December 1, 2014

How comScore Uses Hadoop and MapR to Build its Business

Sponsored by MapR Technologies

In conjunction with MapR, Datanami presents comScore with this month’s “Big Data All Star” award.

When comScore was founded in 1999, Mike Brown, the company’s first engineer, was immediately immersed in the world of Big Data.

The company was created to provide digital marketing intelligence and digital media analytics in the form of custom solutions in online audience measurement, e-commerce, advertising, search, video and mobile. Brown’s job was to create the architecture and design to support the founders’ ambitious plans.

It worked. Over the past 15 years comScore has built a highly successful business and a customer base composed of some of the world’s top companies – Microsoft, Google, Yahoo!, Facebook, Twitter, craigslist, and the BBC to name just a few. Overall the company has more than 2,100 clients worldwide. Measurements are derived from 172 countries with 43 markets reported.

To service this extensive client base, well over 1.8 trillion interactions are captured monthly, equal to about 40% of the monthly page views of the entire Internet. This is Big Data on steroids.
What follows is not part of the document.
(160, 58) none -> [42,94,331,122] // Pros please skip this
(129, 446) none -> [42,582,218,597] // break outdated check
Brown, who was named CTO in 2012, continues to grow and evolve the company’s IT infrastructure to keep pace with this constantly increasing data deluge. “We were a Dell shop from the beginning. In 2002 we put together our own grid processing stack to tie all our systems together in order to deal with the fast growing data volumes,” Brown recalls.

Introducing UDM

In addition to its ongoing business, in 2009 the company embarked on a new initiative called Unified Digital Measurement (UDM), which directly addresses the frequent disparity between census-based site analytics data and panel-based audience measurement data. UDM blends these two approaches into a “best of breed” approach that combines person-level measurement from the two million person comScore global panel with census informed consumption to account for 100 percent of a client’s audience.
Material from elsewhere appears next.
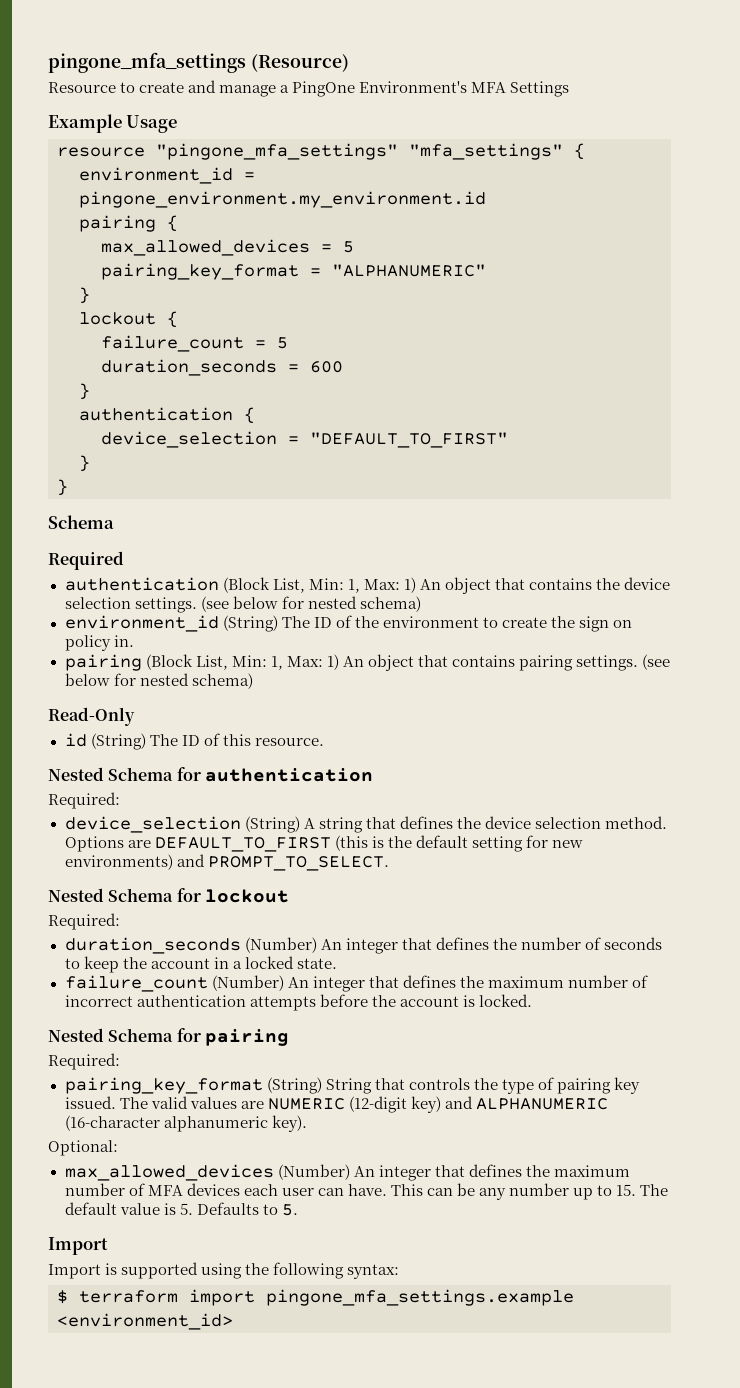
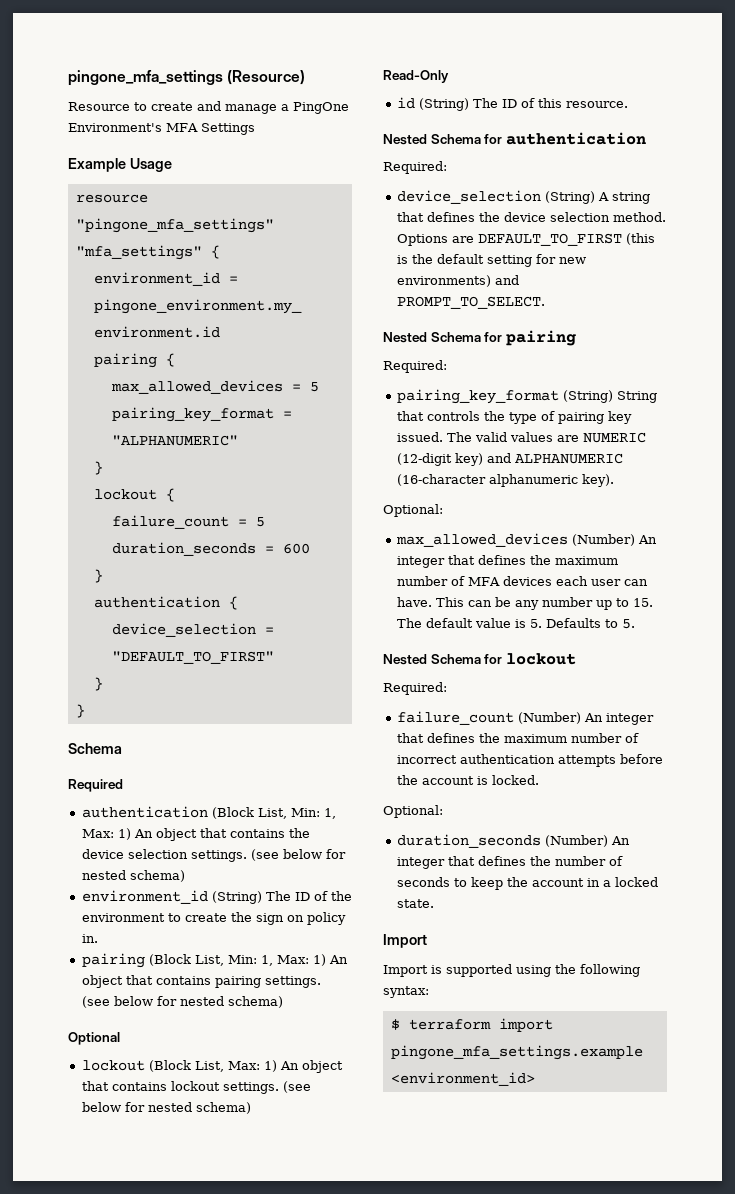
(253, 681) none -> [68,1032,120,1045] [81,1060,343,1073] [81,1081,311,1094] [81,1102,251,1114] // Optional // lockout (Block List, Max: 1) An object that contains lockout settings. (see below for nested schema)
[48,888,289,903] [48,913,120,930] [64,937,662,954] [64,956,337,973] [64,975,648,992] [64,994,532,1011] // Nested Schema for lockout // Required: // duration_seconds (Number) An integer that defines the number of seconds to keep the account in a locked state. // failure_count (Number) An integer that defines the maximum number of incorrect authentication attempts before the account is locked. -> (545, 302) none
(298, 1210) none -> [383,653,576,665] [383,682,447,695] [396,711,654,725] [396,733,639,743] [396,754,663,767] [396,775,539,785] [383,805,443,818] [396,834,630,848] [396,856,623,869] [396,877,658,890] [396,899,434,908] // Nested Schema for lockout // Required: // failure_count (Number) An integer that defines the maximum number of incorrect authentication attempts before the account is locked. // Optional: // duration_seconds (Number) An integer that defines the number of seconds to keep the account in a locked state.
UDM helped prompt a new round of IT infrastructure upgrades. “The volume of data was growing rapidly and processing requirements were growing dramatically as well,” Brown says. “In addition, our clients were asking us to turn the data around much faster. So we looked into building our own stack again, but decided we’d be better off adopting a well accepted, open source, heavy duty processing model – Hadoop.”

With the implementation of Hadoop, comScore continued to expand its server cluster. Multiple servers also meant they had to solve the Hadoop shuffle problem. During the high volume, parallel processing of data sets coming in from around the world, data is scattered across the server farm. To count the number of events, all this data has to be gathered, or “shuffled” into one location.
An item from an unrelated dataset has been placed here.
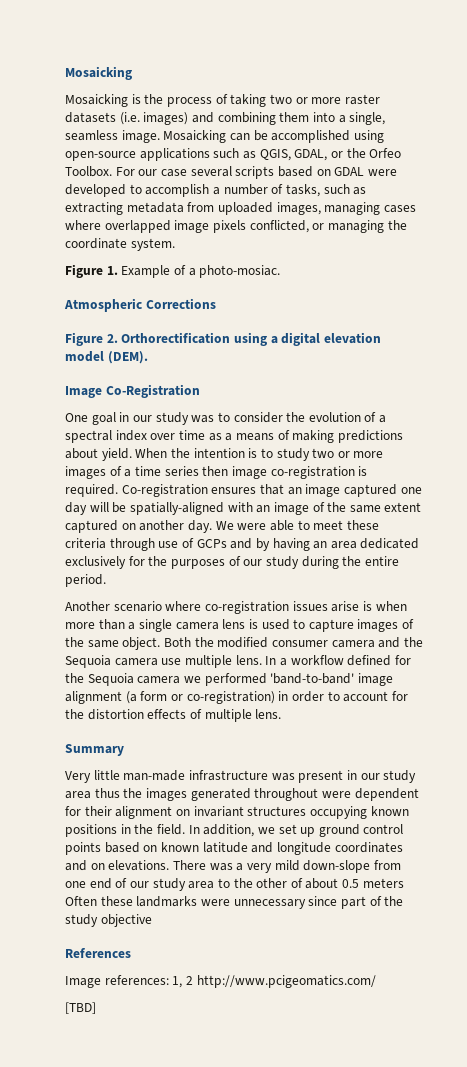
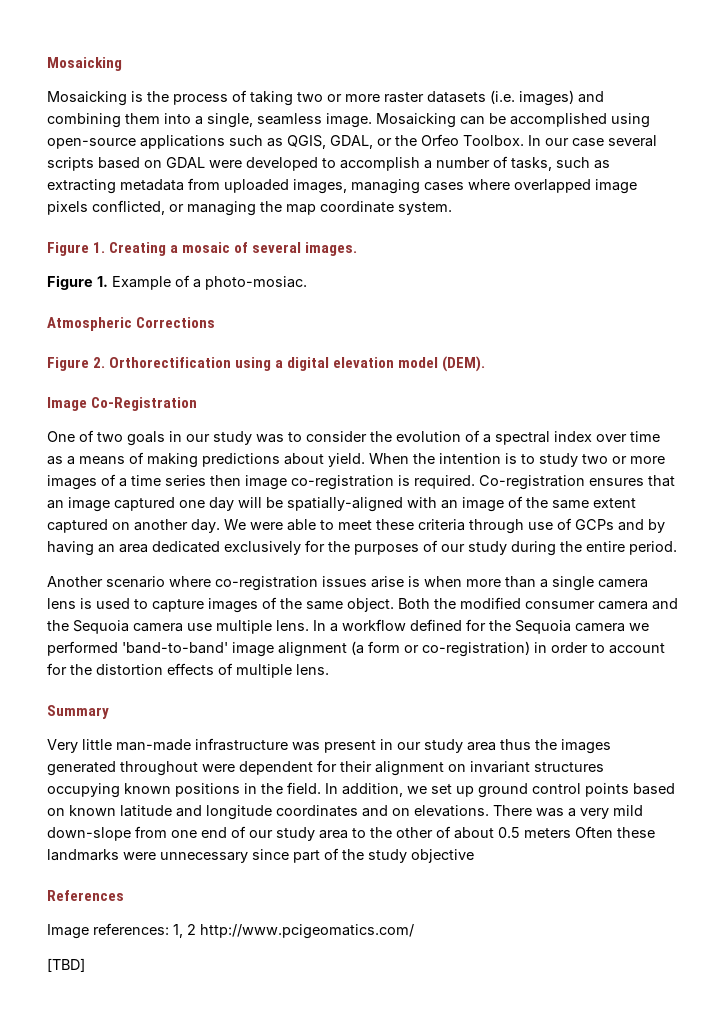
[115,167,135,176] For -> [528,135,541,146] In
(407, 225) none -> [286,204,316,215] map
(175, 244) none -> [47,242,358,256] // Figure 1. Creating a mosaic of several images.
[91,412,116,425] goal -> [79,430,165,446] of two goals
comScore needed a Hadoop platform that could not only scale, but also provide data protection, high availability, as well as being easy to use.

It was requirements like these that led Brown to adopt the MapR distribution for Hadoop.

He was not disappointed – by using the MapR distro, the company is able to more easily manage and scale their Hadoop cluster, create more files and process more data faster, and produce better streaming and random I/O results than other Hadoop distributions. “With MapR we see a 3X performance increase running the same data and the same code – the jobs just run faster.”

In addition, the MapR solution provides the requisite data protection and disaster recovery functions: “MapR has built in to the design an automated DR strategy,” Brown notes.

Solving the Shuffle

He said they leveraged a feature in MapR known as volumes to directly address the shuffle problem. “It allows us to make this process run superfast. We reduced the processing time from 36 hours to three hours – no new hardware, no new software, no new anything, just a design change. This is just what we needed to colocate the data for efficient processing.”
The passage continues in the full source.